The truth is that Bertie Ahern went on a massive spending spree before the election. They used taxpayers' money to boost their own popularity. Now they want ordinary citizens to carry the can.

They even want to penalise the poorest of the poor in the third world. They have cut EUR32million from the overseas aid budget.

Right now, 12 million people in Africa are facing famine. The situation is worse than it has been since Bob Geldoff's BandAid. This is the meanest of the cuts - taking money from the mouths of the starving.

Remember Bertie campaigning around the world for a seat on the UN Security Council? He promised the world he would increase Ireland's aid budget. Now they have cut it - and made Ireland look like a nation of dodgy used car salesmen.

Worse still, these cuts hardly make economic sense.

Ireland spends less of its wealth on public services such as schools and hospitals than any other country in Europe. No wonder we don't get the services we deserve.

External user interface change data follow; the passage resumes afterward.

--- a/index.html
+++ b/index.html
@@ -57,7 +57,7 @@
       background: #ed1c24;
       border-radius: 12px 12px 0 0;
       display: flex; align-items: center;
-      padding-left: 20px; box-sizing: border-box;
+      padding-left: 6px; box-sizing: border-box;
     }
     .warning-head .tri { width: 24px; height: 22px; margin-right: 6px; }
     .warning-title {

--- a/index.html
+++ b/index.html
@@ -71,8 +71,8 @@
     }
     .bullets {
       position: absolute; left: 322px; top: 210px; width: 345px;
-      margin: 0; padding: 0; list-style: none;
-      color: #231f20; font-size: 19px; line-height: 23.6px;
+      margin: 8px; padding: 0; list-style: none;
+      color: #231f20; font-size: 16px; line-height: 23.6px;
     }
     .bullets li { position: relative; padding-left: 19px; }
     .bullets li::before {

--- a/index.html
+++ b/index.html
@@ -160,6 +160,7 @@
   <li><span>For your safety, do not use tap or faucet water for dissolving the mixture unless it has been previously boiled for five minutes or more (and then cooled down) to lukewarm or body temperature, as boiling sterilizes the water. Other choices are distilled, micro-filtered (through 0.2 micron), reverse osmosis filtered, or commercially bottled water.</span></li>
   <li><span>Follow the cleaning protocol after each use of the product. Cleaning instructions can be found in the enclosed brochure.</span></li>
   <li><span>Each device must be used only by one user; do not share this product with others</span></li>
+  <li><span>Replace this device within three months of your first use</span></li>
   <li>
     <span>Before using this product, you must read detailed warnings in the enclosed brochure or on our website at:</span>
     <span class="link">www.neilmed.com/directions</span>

We have one of the worst infrastructures too. That makes it difficult for us to do business and be competitive. It adds to our cost base and endangers our economic future.

We need to improve that infrastructure now. Some progress has been made in recent years, largely thanks to funds from the European Union, but now that we are one of the wealthier EU members those funds are going to dry up. We need to fund our progress from our own resources.

And as the economy slows down now is in ideal time to kickstart it by ensuring investment in the National Development Plan. But instead, and for the second year in succession, Charlie McCreevy is taking money away from the roads programme.

So the man who poured money into the economy when things were good, now wants to take money out of it when things are bad - an approach that runs contrary to any economic textbook you'll ever read.

The irony is that Fianna Fail probably won the last election because they were trusted on the economy.

Now, as usual, it will be the least well off, from the global poor to those dependent on the drug refund scheme - such as asthma sufferers - who will suffer.

Fianna Fail are sowing the seeds of their election defeat in the first few months of their second term.

The last six months have been an exercise in hoodwinking the Irish people. But now the Irish people won't stand for it and are already preparing to deal with Fianna Fail's dishonesty.